Task item — Check each line of the data for "users" and select those that have it.

Change listing data

[Start of Attachment]

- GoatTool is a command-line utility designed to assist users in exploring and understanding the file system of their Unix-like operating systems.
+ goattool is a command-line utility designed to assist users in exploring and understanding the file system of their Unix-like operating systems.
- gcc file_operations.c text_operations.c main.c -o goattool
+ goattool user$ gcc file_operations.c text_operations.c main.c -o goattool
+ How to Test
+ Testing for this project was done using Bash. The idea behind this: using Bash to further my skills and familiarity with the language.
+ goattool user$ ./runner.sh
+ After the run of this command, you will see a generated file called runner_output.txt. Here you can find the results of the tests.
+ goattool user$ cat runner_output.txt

[End of Attachment]
[Start of Attachment]

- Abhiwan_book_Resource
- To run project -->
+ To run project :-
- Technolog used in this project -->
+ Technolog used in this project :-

[End of Attachment]

The answer —
- GoatTool is a command-line utility designed to assist users in exploring and understanding the file system of their Unix-like operating systems.
+ goattool is a command-line utility designed to assist users in exploring and understanding the file system of their Unix-like operating systems.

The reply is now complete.